Q Speed Fuel Short, $70

We love the colour of these shorts from New Balance which are cut with a sleek, speedy look that also helps to elongate the legs. Featuring NB DRY moisture wicking fabric, these are the shorts you want for high intensity exercise or long runs, keeping you comfortable and dry. There’s also an interior brief for added comfort and a stash pocket to keep your essentials. 

All Access

Ultra High Rise Zip Front Biker Short, $78

Yes, the colour is amazing but the fit is equally sensational on these All Access shorts. For those who love a high-rise fit and wide waistband that holds you in at the waist, look no further. The sleek, shiny look offers mid-compression and the fabric is moisture-wicking, so you can stay comfortable even during your sweatiest workouts. 

Nike

Nike x Naomi Osaka Utility Short, $90

Few things are worse than heading out the door for a run and realising your shorts offer no pockets for those essentials you need. You’re left to hold your iPhone, keys, and anything else you might need in your sweaty palm. Thankfully, Naomi Osaka knows what we need when it comes to exercise shorts and these utility shorts from her collaboration with Nike offer all that and more with a relaxed fit and elastic waistband. 

Tracksmith

Session short Tights, $72

When it comes to bike shorts, you want to feel supported and held in but you also want to be able to breathe. These Tracksmith session short tights are exceptional in offering support while still ensuring comfort remains a priority. Forget about chafing, these shorts won’t ride up and down and the fabric offers more coverage and support against the body. 

Outdoor Voices

Relay 3” Short, $48

Who said summer shorts have to be boring? Outdoor Voices brings fashion-forward style and playfulness to their collections with fun prints and exciting colours. We love the relay 3” shorts for their ultralight, quick-drying fabric that also happens to be made from recycled polyester. But more importantly, we love the print and Poppy Swirl is as good as it gets. There’s even a hidden pocket for your valuables, too. 

Lululemon

Align High-Rise Short 6”, $69

If you’re familiar with the buttery-soft feel of Lululemon’s tights, you’ll want to get your hands on a pair of their shorts, too.
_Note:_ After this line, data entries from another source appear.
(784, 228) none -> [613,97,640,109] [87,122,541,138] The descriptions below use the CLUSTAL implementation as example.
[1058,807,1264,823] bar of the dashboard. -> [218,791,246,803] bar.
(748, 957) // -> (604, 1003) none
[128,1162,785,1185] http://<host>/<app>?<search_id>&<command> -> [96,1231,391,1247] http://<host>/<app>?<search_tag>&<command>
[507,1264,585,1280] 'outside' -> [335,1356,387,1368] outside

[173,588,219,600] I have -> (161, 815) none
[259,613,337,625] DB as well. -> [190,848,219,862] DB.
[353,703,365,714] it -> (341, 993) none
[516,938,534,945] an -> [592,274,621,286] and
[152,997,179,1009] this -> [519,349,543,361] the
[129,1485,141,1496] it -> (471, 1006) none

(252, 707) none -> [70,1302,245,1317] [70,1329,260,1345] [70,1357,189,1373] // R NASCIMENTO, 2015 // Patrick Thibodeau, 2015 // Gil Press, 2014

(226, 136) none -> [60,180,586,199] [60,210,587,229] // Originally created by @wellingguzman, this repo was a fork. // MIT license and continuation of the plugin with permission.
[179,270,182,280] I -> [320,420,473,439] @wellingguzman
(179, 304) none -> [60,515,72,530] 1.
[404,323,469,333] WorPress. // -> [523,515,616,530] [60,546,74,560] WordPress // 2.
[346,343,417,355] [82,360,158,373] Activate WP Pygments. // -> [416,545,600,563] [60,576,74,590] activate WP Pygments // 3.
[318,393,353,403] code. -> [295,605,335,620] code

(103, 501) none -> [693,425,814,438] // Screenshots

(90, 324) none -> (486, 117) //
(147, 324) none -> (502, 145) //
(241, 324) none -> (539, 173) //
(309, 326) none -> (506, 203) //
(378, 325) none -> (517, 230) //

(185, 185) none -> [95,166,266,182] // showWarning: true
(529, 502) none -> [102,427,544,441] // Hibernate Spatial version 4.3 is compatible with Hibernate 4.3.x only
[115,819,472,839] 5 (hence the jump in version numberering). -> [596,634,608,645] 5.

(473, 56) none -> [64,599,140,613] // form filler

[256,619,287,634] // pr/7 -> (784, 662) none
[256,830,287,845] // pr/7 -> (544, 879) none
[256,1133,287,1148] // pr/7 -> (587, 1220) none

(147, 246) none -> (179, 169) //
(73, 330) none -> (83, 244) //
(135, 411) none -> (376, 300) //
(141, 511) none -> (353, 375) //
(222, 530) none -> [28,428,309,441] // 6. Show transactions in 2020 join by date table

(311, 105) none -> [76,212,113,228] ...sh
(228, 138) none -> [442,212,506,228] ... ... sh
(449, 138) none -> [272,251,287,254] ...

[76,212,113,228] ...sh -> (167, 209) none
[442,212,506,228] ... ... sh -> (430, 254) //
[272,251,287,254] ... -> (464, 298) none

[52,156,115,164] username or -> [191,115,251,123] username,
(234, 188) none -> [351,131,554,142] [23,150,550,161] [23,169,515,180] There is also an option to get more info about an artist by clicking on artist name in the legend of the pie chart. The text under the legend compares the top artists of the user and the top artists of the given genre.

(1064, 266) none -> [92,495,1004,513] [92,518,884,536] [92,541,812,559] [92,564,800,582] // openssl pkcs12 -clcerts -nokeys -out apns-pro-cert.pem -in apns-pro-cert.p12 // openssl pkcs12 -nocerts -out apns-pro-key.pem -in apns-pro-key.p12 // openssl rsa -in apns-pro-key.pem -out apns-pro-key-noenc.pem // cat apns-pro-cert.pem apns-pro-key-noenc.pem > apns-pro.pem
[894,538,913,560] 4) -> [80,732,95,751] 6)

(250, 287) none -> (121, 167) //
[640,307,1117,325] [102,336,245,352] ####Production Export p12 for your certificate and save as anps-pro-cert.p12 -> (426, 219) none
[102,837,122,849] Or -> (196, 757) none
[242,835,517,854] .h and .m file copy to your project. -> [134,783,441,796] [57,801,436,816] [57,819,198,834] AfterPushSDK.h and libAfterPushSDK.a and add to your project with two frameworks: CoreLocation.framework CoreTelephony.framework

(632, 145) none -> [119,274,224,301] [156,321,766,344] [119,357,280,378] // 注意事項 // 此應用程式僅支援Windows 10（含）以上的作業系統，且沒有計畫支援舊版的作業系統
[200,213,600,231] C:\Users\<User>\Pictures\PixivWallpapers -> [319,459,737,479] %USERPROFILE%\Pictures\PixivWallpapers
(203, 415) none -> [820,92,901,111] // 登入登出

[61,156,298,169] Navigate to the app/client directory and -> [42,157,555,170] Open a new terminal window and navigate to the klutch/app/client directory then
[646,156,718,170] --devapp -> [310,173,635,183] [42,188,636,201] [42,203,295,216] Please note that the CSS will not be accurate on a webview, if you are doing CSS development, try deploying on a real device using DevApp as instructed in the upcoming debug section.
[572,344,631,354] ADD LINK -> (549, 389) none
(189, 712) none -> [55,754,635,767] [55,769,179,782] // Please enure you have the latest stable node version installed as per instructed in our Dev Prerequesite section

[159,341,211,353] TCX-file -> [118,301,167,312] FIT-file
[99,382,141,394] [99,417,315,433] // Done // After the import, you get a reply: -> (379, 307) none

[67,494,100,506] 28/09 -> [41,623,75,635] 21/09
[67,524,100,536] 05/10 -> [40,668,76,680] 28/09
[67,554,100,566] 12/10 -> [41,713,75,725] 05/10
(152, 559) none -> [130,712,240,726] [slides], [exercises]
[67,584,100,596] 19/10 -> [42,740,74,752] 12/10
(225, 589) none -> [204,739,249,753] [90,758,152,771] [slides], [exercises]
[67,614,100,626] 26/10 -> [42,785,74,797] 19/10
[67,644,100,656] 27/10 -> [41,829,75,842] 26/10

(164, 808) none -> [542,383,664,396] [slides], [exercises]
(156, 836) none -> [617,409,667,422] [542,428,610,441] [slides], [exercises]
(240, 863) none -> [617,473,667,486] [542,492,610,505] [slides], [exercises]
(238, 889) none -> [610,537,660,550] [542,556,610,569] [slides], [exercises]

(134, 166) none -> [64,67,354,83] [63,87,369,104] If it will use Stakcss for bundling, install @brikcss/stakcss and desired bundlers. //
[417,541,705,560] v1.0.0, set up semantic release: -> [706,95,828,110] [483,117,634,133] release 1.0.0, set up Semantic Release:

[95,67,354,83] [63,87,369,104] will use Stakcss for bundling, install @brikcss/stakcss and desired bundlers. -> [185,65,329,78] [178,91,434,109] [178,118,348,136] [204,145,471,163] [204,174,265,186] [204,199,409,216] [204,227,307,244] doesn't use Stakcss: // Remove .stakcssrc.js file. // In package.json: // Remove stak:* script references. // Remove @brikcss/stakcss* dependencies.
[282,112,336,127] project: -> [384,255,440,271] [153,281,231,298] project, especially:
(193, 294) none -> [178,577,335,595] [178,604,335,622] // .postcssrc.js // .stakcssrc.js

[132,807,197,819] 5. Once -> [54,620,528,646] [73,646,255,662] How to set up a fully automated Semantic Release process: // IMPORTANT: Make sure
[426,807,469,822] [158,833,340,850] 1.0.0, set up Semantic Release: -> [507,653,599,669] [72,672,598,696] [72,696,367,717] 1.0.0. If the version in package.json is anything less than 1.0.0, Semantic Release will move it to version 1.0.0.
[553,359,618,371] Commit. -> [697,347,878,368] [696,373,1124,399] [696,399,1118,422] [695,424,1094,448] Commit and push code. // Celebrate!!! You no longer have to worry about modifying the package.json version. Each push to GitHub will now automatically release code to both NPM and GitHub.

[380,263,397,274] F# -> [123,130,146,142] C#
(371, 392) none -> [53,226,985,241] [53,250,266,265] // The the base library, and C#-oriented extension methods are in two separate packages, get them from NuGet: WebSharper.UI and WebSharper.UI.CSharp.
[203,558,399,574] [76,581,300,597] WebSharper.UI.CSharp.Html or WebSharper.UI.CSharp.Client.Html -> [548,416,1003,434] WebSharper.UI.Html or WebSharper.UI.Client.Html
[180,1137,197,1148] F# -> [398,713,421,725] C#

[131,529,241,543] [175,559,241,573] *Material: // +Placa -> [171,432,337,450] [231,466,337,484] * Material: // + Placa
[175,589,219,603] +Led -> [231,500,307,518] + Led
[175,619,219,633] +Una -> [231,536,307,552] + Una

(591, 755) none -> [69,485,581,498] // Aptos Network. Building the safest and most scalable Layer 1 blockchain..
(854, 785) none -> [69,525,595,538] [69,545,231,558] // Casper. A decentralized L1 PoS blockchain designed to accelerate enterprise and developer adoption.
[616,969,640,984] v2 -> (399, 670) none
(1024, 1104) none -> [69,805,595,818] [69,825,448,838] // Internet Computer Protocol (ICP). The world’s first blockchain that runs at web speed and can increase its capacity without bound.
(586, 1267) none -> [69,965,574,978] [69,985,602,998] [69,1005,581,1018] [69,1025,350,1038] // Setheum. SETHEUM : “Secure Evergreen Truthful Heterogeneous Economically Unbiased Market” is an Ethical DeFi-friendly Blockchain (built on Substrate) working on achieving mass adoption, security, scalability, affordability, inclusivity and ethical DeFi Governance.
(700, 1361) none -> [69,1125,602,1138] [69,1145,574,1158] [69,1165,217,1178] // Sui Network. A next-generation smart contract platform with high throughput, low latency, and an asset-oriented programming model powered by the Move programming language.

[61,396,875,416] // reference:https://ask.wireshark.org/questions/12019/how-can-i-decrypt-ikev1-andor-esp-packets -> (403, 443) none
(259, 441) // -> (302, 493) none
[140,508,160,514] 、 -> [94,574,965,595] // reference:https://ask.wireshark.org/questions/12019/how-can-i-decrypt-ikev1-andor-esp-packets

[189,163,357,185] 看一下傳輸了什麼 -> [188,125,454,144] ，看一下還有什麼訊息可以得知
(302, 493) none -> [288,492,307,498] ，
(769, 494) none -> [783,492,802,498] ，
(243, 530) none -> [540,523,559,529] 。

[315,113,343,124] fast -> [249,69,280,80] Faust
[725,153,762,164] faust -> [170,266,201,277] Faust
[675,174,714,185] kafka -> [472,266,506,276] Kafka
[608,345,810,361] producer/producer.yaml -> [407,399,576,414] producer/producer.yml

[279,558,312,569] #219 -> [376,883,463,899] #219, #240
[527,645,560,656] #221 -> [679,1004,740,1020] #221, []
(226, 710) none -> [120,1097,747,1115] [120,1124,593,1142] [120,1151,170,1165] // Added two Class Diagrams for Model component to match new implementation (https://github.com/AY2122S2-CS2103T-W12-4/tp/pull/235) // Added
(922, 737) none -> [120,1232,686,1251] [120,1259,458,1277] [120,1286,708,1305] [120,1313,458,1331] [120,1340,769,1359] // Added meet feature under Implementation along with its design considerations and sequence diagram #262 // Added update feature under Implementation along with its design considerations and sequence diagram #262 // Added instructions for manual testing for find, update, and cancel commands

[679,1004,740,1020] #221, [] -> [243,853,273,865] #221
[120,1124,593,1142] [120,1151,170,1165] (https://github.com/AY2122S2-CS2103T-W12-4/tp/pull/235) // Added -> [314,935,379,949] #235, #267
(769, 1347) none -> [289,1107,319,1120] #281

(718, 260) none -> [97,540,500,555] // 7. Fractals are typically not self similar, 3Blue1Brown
Made with the same Nulu fabric that their tights are known for, these shorts feel weightless and super soft. They might be our go-to staple for any workout, but the feel is so second-skin that it’s hard to not wear them for every other activity, too. 

Spiritual Gangster

Seamless Biker Short, $112

These biker shorts from Spiritual Gangster move with you, thanks to a three-tiered compressive waistband that offers a flattering high waist that hugs you in all the right places, without proving constrictive. They offer medium compression but are built for all day comfort, and the colour is a true summer staple because, let’s face it, who doesn’t love tie-dye?